I am a sucker for the foreign sense of something familiar. Stepping into a world that I once occupied, I easily become lost in the lovely reverie of my past self.
Take, for example, this bar.
I’ve never sat in this corner or in this chair, but I’ve been here, in this room, at least a dozen times. Mostly by myself, sometimes with a lover or a friend, and once for yoga. Down dogs across a sticky, yeast-dripped floor are not as romantic as chalkboard advertisements make them out to be.
Caught in the tide of alone-ness, my stomach gurgles with malt and pleasure. There is a simplicity to sitting here on one’s own, a type of soft rebellion that has increasingly become my style. My hair is a gentle mess of blonde and gray and a slight hint of purple, short and “spunky,” as some would say. It’s a cut that most people can’t pull off: at least, that’s what they tell me.
I’ve perched my feet up on a well-placed ottoman, army green boots laced with orange. These, too, are oddly foreign and familiar. They represent the past 4 years of my life: 3 with a man I once thought was true love and 1 with myself, whom, admittedly, I am still learning how to love at 30 years old.
It gets me thinking.
Thinking about what I hold tightly to for the pleasure of experiencing the familiar. The deep love I have for moments with myself, writing or drawing or (let’s be honest) scrolling through a newsfeed. Sitting naked at my writing desk, looking longingly out the window as poets often do, grasping the throb of feeling that may not be there in the first place.

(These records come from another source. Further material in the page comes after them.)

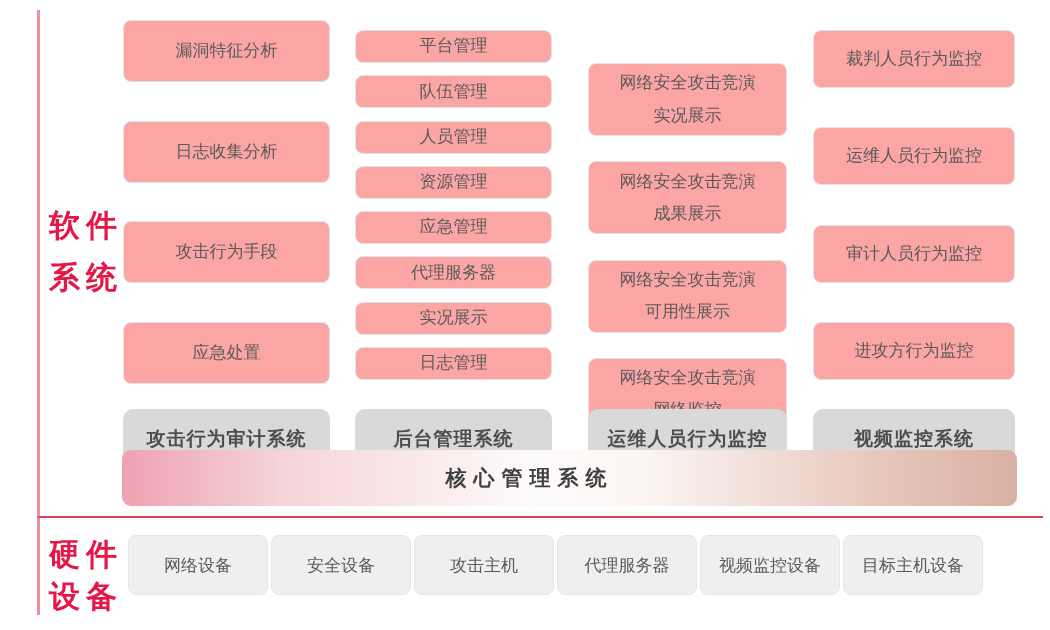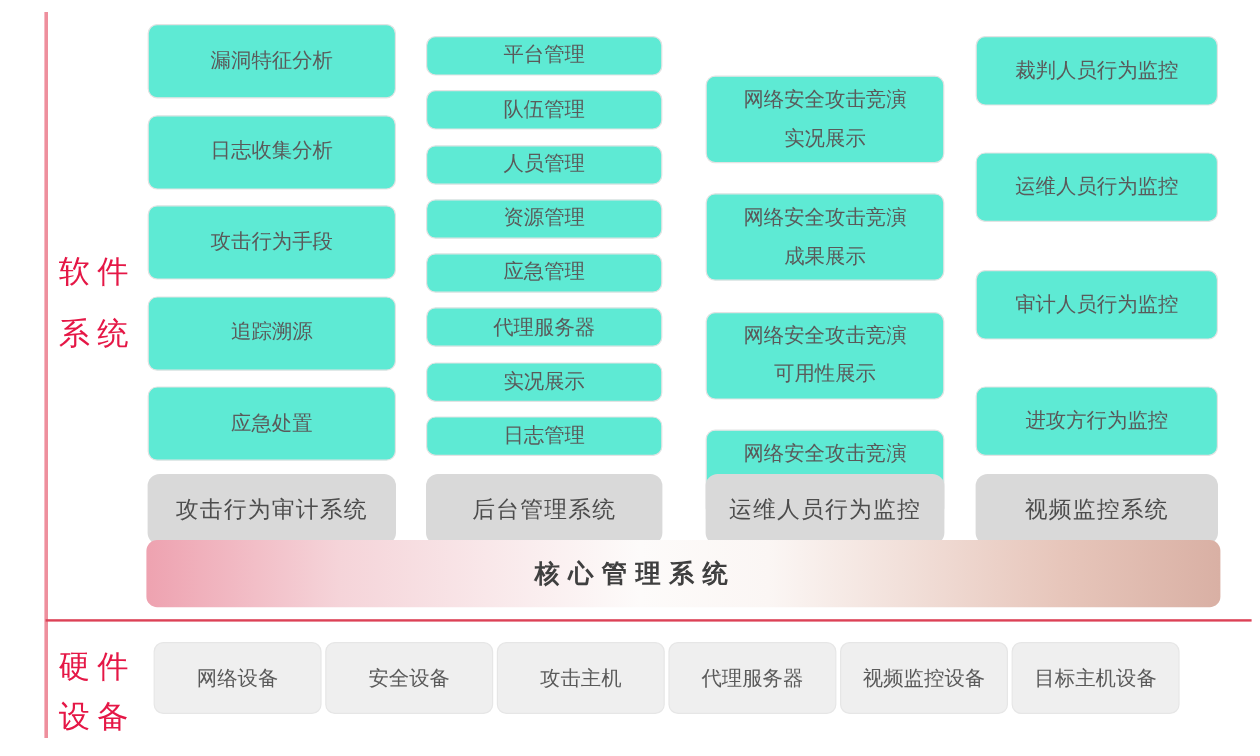--- a/index.html
+++ b/index.html
@@ -8,52 +8,52 @@
     font-family:"Liberation Sans","DejaVu Sans",sans-serif;
   }
   .stage{position:absolute;inset:0;}
 
   
   .vline{position:absolute;left:37px;top:10px;width:3px;height:605px;background:#ee8f9d;}
   .hline{position:absolute;left:38px;top:516px;width:1005px;height:2px;background:#dc4156;}
 
   
   .side-label{
-    position:absolute;left:49px;color:#e51746;font-weight:normal;font-size:26px;
+    position:absolute;left:49px;color:#e51746;font-weight:bold;font-size:31px;
     letter-spacing:6px;white-space:pre-line;line-height:52px;text-align:right;
   }
   .side-label.software{top:200px;}
   .side-label.hardware{top:534px;line-height:42px;}
 
   
   .col{position:absolute;top:15px;height:422px;}
   .col1{left:123px;width:207px;}
   .col2{left:355px;width:197px;}
   .col3{left:588px;width:199px;}
   .col4{left:813px;width:202px;}
   .items{position:absolute;left:0;right:0;display:flex;flex-direction:column;justify-content:space-between;}
   .col1 .items{top:5px;height:364px;}
   .col2 .items{top:15px;height:350px;}
   .col3 .items{top:13px;height:368px;margin-top:35px;}
   .col4 .items{top:15px;height:350px;}
   .mod{
-    background:#5eead4;border:1px solid #e3e3e3;border-radius:8px;
+    background:#fca5a5;border:1px solid #e3e3e3;border-radius:8px;
     display:flex;align-items:center;justify-content:center;
     color:#5a5a5a;font-size:17px;text-align:center;box-sizing:border-box;
     white-space:pre-line;line-height:1.9;
   }
   .col1 .mod{height:62px;}
   .col2 .mod{height:33px;}
   .col3 .mod{height:73px;}
   .col4 .mod{height:58px;}
   .col-header{
-    position:absolute;left:0;right:0;top:380px;height:59px;
+    position:absolute;left:0;right:0;top:394px;height:59px;
     background:#d9d9d9;border-radius:10px;
     display:flex;align-items:center;justify-content:center;
-    color:#4d4d4d;font-size:19px;font-weight:normal;letter-spacing:1px;
+    color:#4d4d4d;font-size:19px;font-weight:bold;letter-spacing:1px;
   }
 
   
   .core-band{
     position:absolute;left:122px;top:450px;width:895px;height:56px;border-radius:9px;
     background:linear-gradient(90deg,#eea2b0 0%,#f5d4d9 18%,#fdfbfa 46%,#fbf6f4 58%,#e7c6bb 85%,#d9b0a4 100%);
     display:flex;align-items:center;justify-content:center;
   }
   .core-label{
     color:#3f3f3f;font-size:21px;font-weight:bold;letter-spacing:7px;
@@ -79,21 +79,20 @@
   <div class="side-label software">软件
 系统</div>
   <div class="side-label hardware">硬件
 设备</div>
 
   <div class="col col1">
     <div class="items">
       <div class="mod">漏洞特征分析</div>
       <div class="mod">日志收集分析</div>
       <div class="mod">攻击行为手段</div>
-      <div class="mod">追踪溯源</div>
       <div class="mod">应急处置</div>
     </div>
     <div class="col-header">攻击行为审计系统</div>
   </div>
 
   <div class="col col2">
     <div class="items">
       <div class="mod">平台管理</div>
       <div class="mod">队伍管理</div>
       <div class="mod">人员管理</div>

Or perhaps the throb is so strong, so evident, that all I can do is pen it to paper and give it a life it’s never had.
I’m at this bar alone and yet I tow the collection of lost, worn out feelings that I’ve sheltered. They spin from my fingers. I recognize the sputter, the click and the whirl but I still don’t know what comes next and why.
Do you know what I mean?
These boxed up, pinned down, not-so-much collector’s items accrue in my chest and I’ve already looked through them. My fingers have thumbed pages of words, once important for the relevance, now essential for the perspective. You can’t read along with me, but you can see the shuffle of sheets filled with smudged meaning.
That’s why places, spaces, the in-betweens— like this bar— are necessary stops for me. I sit in the familiar, and dwell on what’s foreign, to understand what’s real. To me.
Oh and what a soft, gentle rebellion that is.